Il peut être amené à intervenir physiquement lors d’arrestations, d’altercations, de manifestations ou pour maîtriser des personnes agitées ou en état de crise afin de mettre fin à des comportements violents. Il peut être exposé à l’intimidation de la part de groupes criminels et peut être confronté à l’agressivité de personnes se trouvant dans un état psychologique ou émotionnel fragile, au moment où elles reçoivent un verdict ou une décision défavorable à leur égard. Il doit non seulement assurer la sécurité, mais il doit aussi se comporter comme une personne sécurisante, informée, respectueuse, courtoise, polie et neutre.

Travaillant souvent sous le regard de gens et de caméras, le constable spécial doit adopter des comportements adéquats en démontrant de la prudence et de la vigilance dans la conduite de situations ou d’événements pouvant être fort variés, risqués et inattendus.

Par la qualité de son travail et de sa présence sur les lieux, le constable spécial contribue à accroître la crédibilité et la réputation des diverses instances gouvernementales et du système de justice au sein de la population.

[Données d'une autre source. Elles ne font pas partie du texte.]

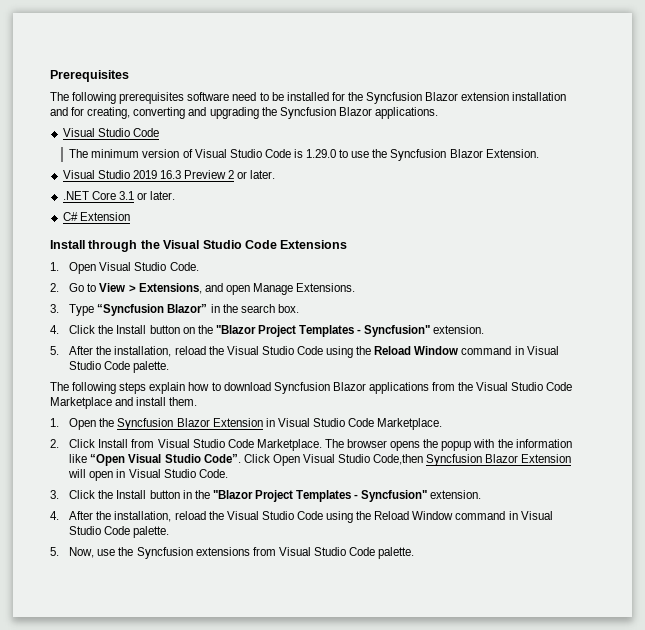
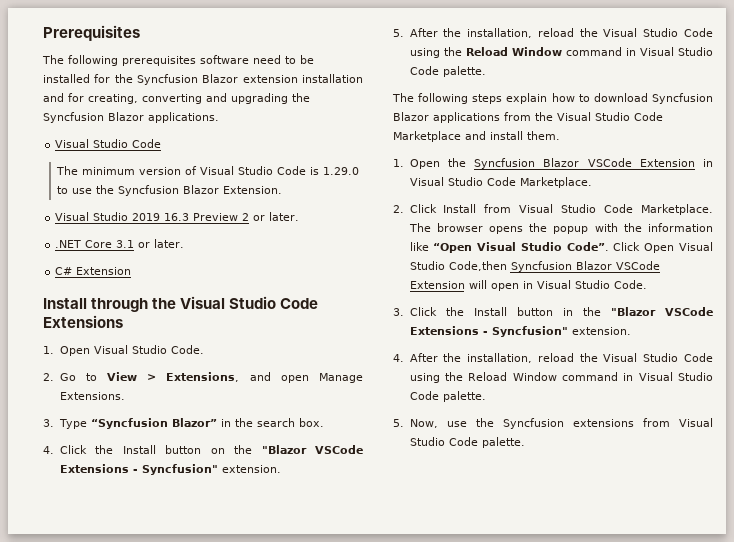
[257,325,355,337] Project Templates -> [315,445,363,454] [59,464,129,473] VSCode Extensions
(210, 422) none -> [587,158,632,167] VSCode
(519, 458) none -> [615,261,660,270] VSCode
[254,490,352,502] Project Templates -> [665,307,713,316] [409,326,479,335] VSCode Extensions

Le constable spécial est amené régulièrement à collaborer avec les corps policiers afin d’échanger de l’information au sujet de personnes suspectes ou d’événements particuliers. Au même titre que les corps policiers, les constables spéciaux ont pleinement accès au CRPQ (Centre de renseignements policiers du Québec), tant pour les consultations que pour y inscrire tout renseignement pertinent au travail policier.

Les constables spéciaux sont appelés à se déplacer en région éloignée. Puisqu’ils sont formés pour faire face à ces situations, à l’occasion de certains procès à haut risque, ou lors des déplacements de la Cour itinérante, ils assurent la protection du juge et du personnel de la cour (poursuite, défense, greffière, etc.). Ils adaptent leurs moyens d’intervention aux réalités des régions desservies. Ils peuvent également être amené à œuvrer en civil (garde rapprochée des juges, déplacement protocolaire).

Leur expertise est mise à contribution pour assurer la sécurité des méga procès impliquant le crime organisé.

Lors de l’embauche, les constables spéciaux doivent suivre et réussir une formation de 12 semaines à l’École nationale de police du Québec, ou avoir réussi au préalable le programme de formation initiale en patrouille-gendarmerie (policier). Dans l’exercice de leurs fonctions, ils sont armés d’un pistolet de calibre 9mm, d’un bâton télescopique ainsi que d’un aérosol capsique (vaporisateur de poivre de Cayenne).

Les constables spéciaux doivent satisfaire en tout temps aux conditions minimales prévues à l’article 115 de la Loi sur la police, en ce qui concerne les notions de bonnes mœurs et l’absence de casier judiciaire.